What you have to do
Every record below must come back exactly as written, with the images dropped.

[Edit difference data]
*** Begin section ***
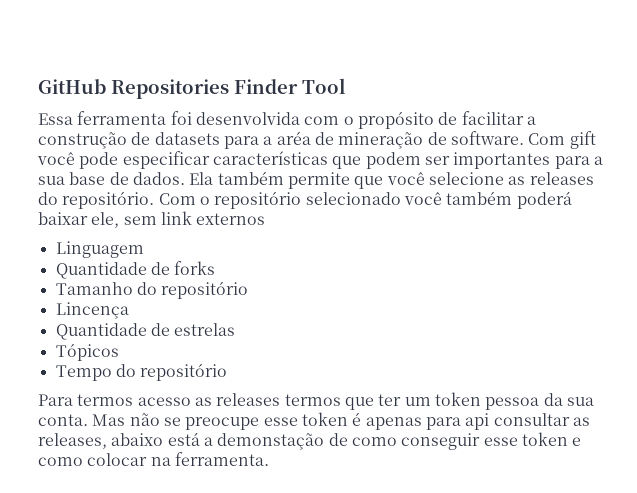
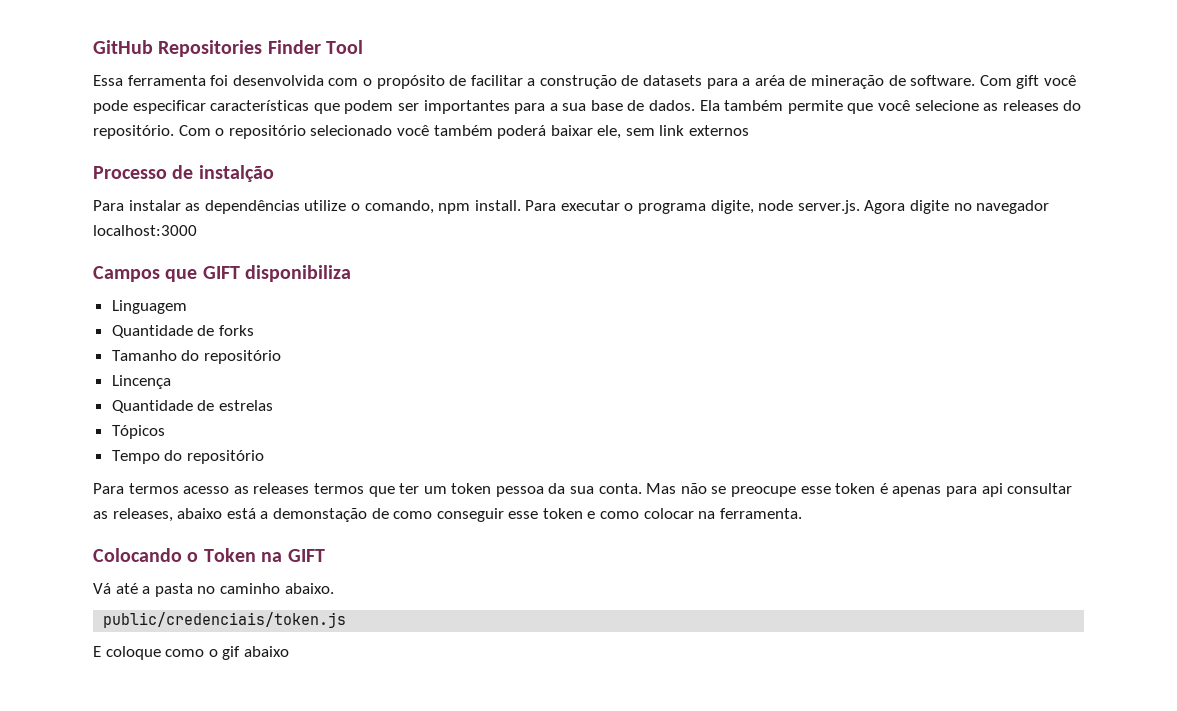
(266, 219) none -> [93,165,274,182] [93,200,1050,214] [93,225,197,236] [93,265,352,282] // Processo de instalção // Para instalar as dependências utilize o comando, npm install. Para executar o programa digite, node server.js. Agora digite no navegador localhost:3000 // Campos que GIFT disponibiliza
(269, 459) none -> [93,548,325,562] [93,583,334,597] [103,612,347,628] [93,646,289,660] // Colocando o Token na GIFT // Vá até a pasta no caminho abaixo. // public/credenciais/token.js // E coloque como o gif abaixo

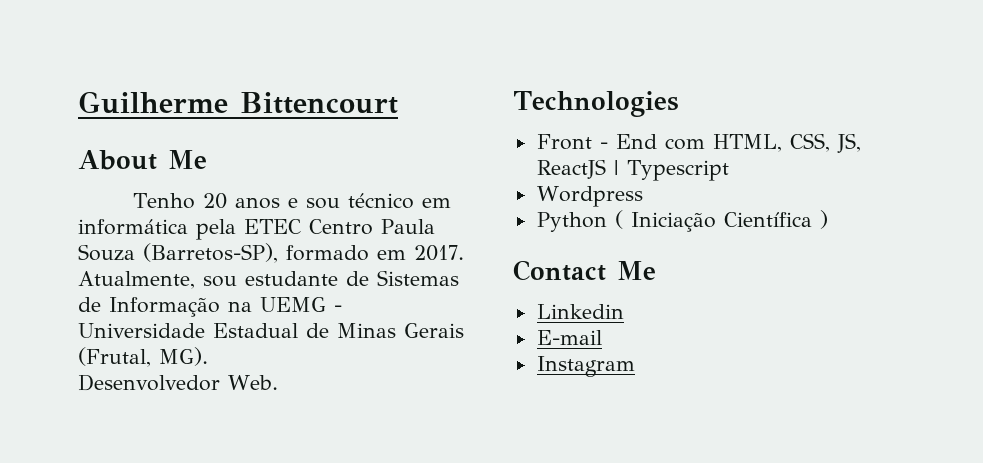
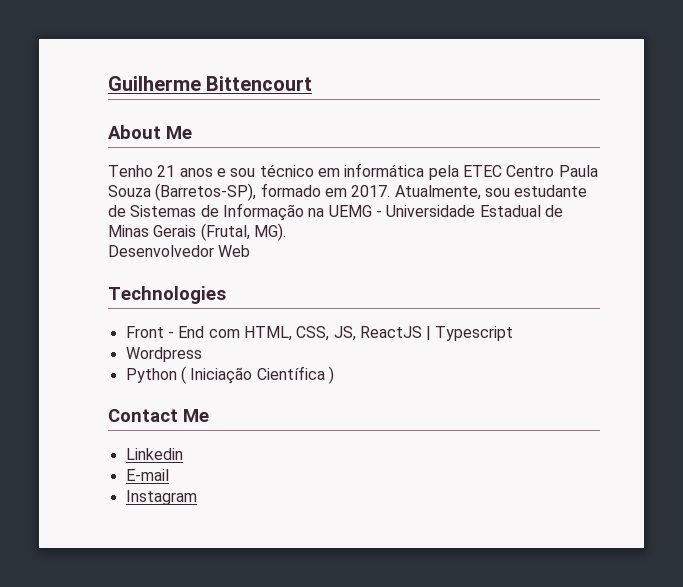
[202,193,227,209] 20 -> [157,165,176,177] 21
[228,375,278,390] Web. -> [218,245,251,257] Web

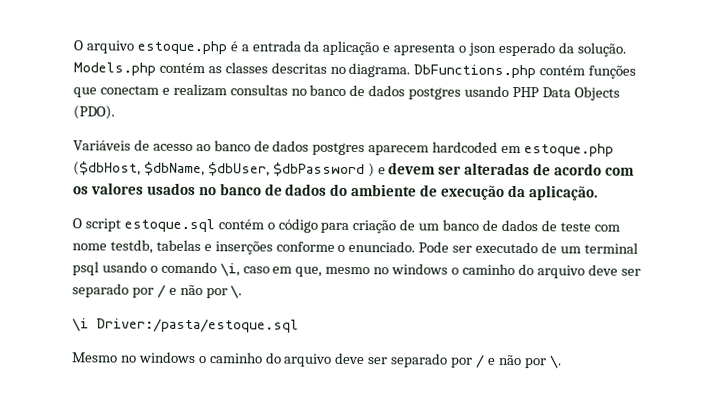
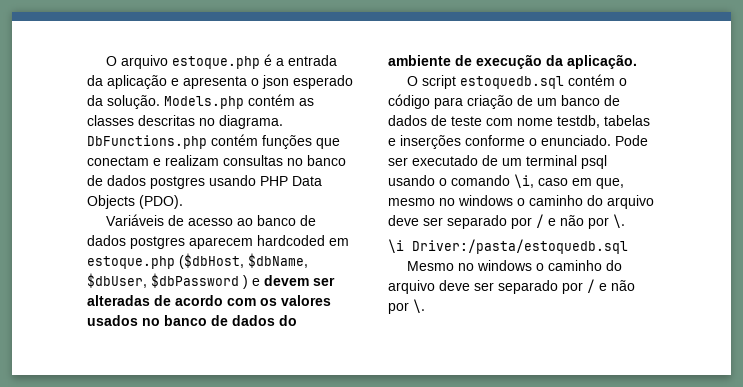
[123,218,215,233] estoque.sql -> [460,76,565,89] estoquedb.sql
[96,318,299,333] Driver:/pasta/estoque.sql -> [412,239,628,254] Driver:/pasta/estoquedb.sql

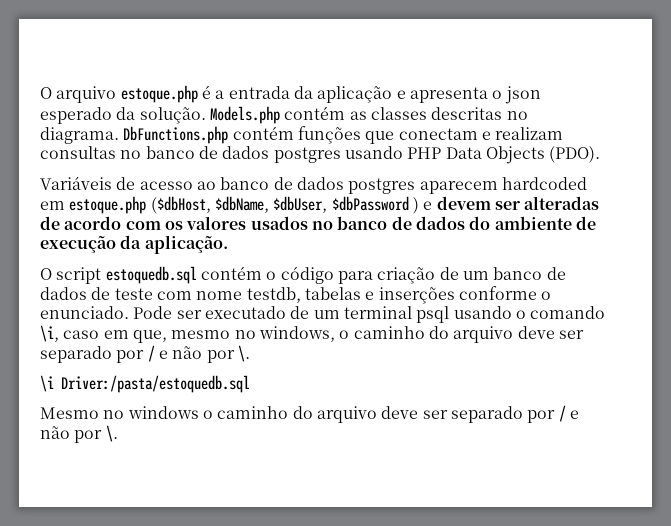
[458,195,513,206] windows -> [258,326,335,342] windows,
*** End section ***
Reply
(266, 219) none -> [93,165,274,182] [93,200,1050,214] [93,225,197,236] [93,265,352,282] // Processo de instalção // Para instalar as dependências utilize o comando, npm install. Para executar o programa digite, node server.js. Agora digite no navegador localhost:3000 // Campos que GIFT disponibiliza
(269, 459) none -> [93,548,325,562] [93,583,334,597] [103,612,347,628] [93,646,289,660] // Colocando o Token na GIFT // Vá até a pasta no caminho abaixo. // public/credenciais/token.js // E coloque como o gif abaixo

[202,193,227,209] 20 -> [157,165,176,177] 21
[228,375,278,390] Web. -> [218,245,251,257] Web

[123,218,215,233] estoque.sql -> [460,76,565,89] estoquedb.sql
[96,318,299,333] Driver:/pasta/estoque.sql -> [412,239,628,254] Driver:/pasta/estoquedb.sql

[458,195,513,206] windows -> [258,326,335,342] windows,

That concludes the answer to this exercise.